Thank you for offering valuable questions. We will address them one by one.

Claims And Evidence

No, the proposed method is called "hardware and software platform inference", which I doubt is kind of big regarding the manuscripts, which is mostly focusing on GPU types and data types (like int8, fp16, etc.) ...

• Our method does go beyond GPUs and data formats. In Tab 2 and Tab 6, we show that different kernel implementations, runtime libraries, and parallelism strategies, each produce unique floating-point “fingerprints”. As stated in line 420 page 8 and Tab 10, in practice, we can merge labels and focus on exactly the configurations that we care about—making the approach scalable to new hardware and software stacks.
• Please refer to our answer to Q3 for details.

Q1.

Figure 5, different logits showed similar results, what do the authors mean "Figure 5 illustrates the kernel density estimation of various quantization methods where the shapes imply the obvious differences"?

Please zoom in Fig.5. You may notice there are several places where the kernel densities of different data types are clearly not overlapped. For example, the density value at logit value = -1.3 and 0.65, and the whole INT8 curve. We include Fig.5 to help readers intuitively understand how SVMs capture differences in logits distribution.

Q2.

Figure 6, what does it imply?

Figure 6 visualizes the difference in logit bit distribution between RTXA6000 and A100. We send identical inputs to the same FP16 model checkpoint deployed on RTX6000 (orange) and A100 (blue), and collect outputs. Then we pick the first eight FP32 logits of each output sample (8*32=256 bits per output sample), plot a histogram of the bit counts (the number of ones at that bit) of these 256 bits over all output samples, cut off the minimum bit count of RTX6000 and A100 for each bit, to only show the difference. This implies though we send the same inputs to the same model checkpoints, the bit distribution of outputs from the two GPUs are significantly different even visible to human eyes. We include Fig.6 to help readers intuitively understand why HSPI-LD is possible.

Q3.

I was wondering about the scalability of the proposed methods. Will they be easily applied to other hardware configurations and software stacks (like different machine learning compilers)?
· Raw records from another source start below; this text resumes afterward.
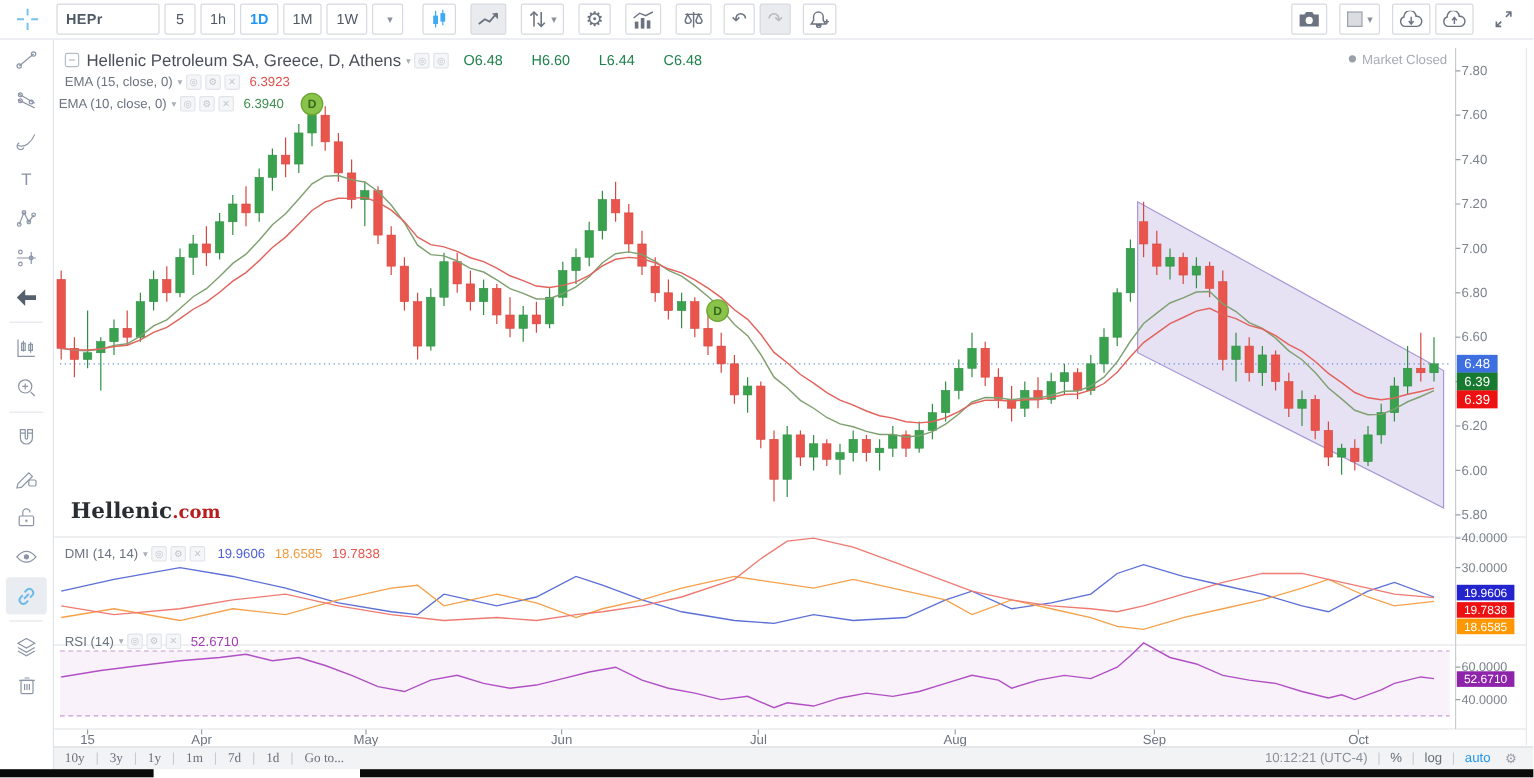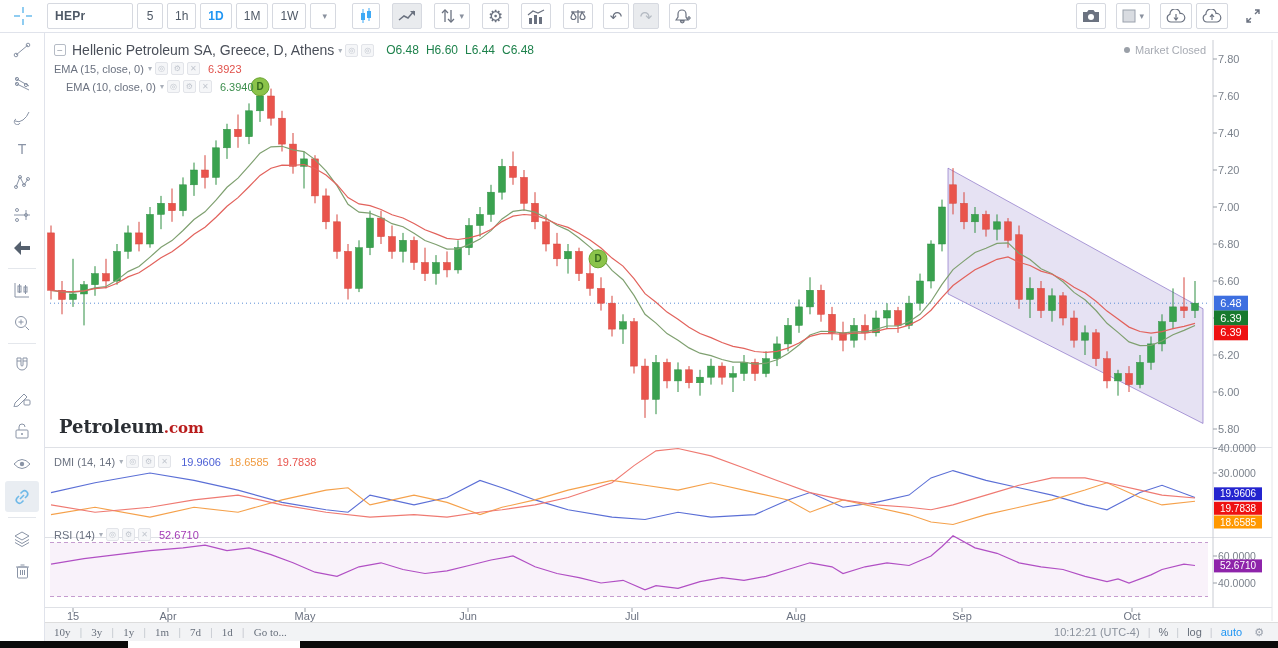"O6.48" .ohlc { gap: 7px -> 24px }
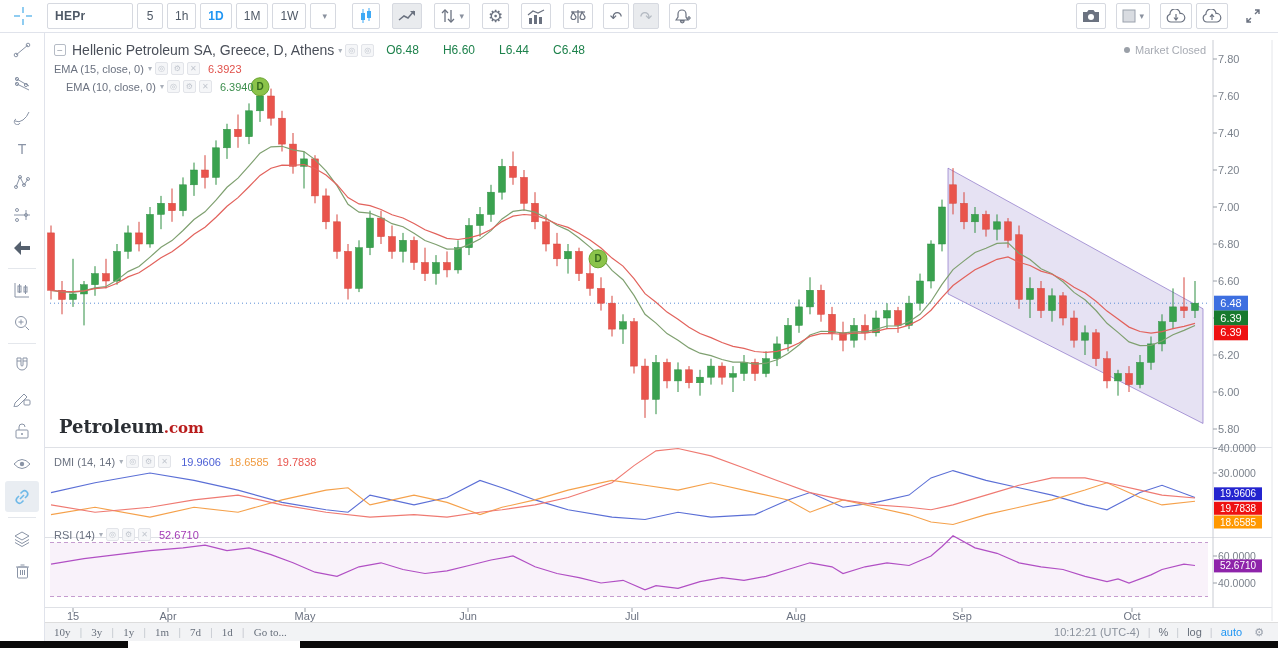"EMA (10, close, 0)" div.ovl { left: 21px -> 4px }
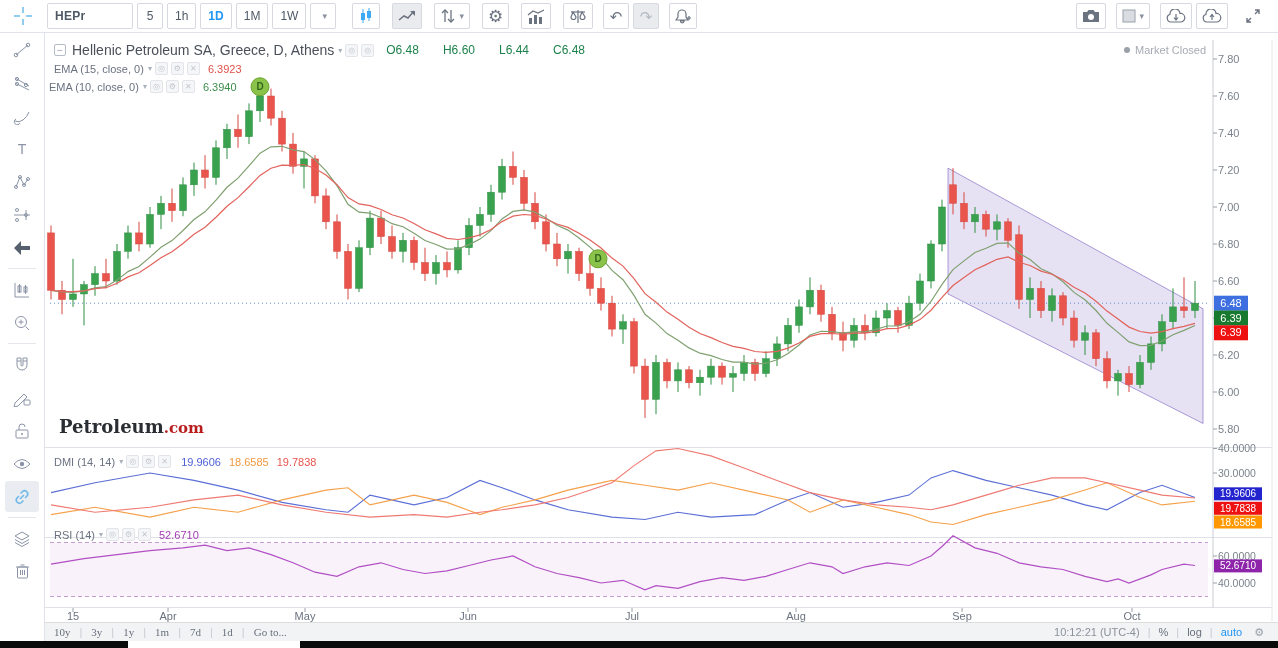"Petroleum" span { text: Petroleum -> Hellenic }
Yes, we answer this question from three aspects:

• Hardware configurations
  • Yes, as we show in Tab R1, HSPI can be easily applies to AMD’s CDNA3 architectures and even ASIC accelerators like Amazon’s Inferentia.
  • In the paper and Tab R2, we already show HSPI works across various GPUs like H100, A100, RTX6000, L40S, L40, A40, RTX8000, RTX2080Ti, etc.
  • We mainly run on NVIDIA GPUs in the manuscript because setting up the experiment and running experiments is time consuming.
• Software stacks
  • We include results with and without ML compiler in the manuscript. Tab 2 runs the LLM inference in the eager mode, while Tab 6 applies a series of optimizations including TorchInductor (torch.compile), cuda graph, etc.
  • In Tab.R2, we additionally show HSPI can differentiate different ML compilers (TenorRT-LLM vs TorchInductor).
• Scale up
  • In Tab.6, we run LLM serving engine with torch.compile, cuda graph, RadixAttention, dynamic batching enabled. HSPI still differentiate different GPUs, even kernel implementations, data types, parallelism strategies.
  • In Tab.R1, we additionally show HSPI still work after we scale up the setup to 8-GPU system + LLM serving engine + 70B parameter model. We know it is not possible to provide results of all combinations covering all hardwares, but we still tried our best to include as various platform setup as possible.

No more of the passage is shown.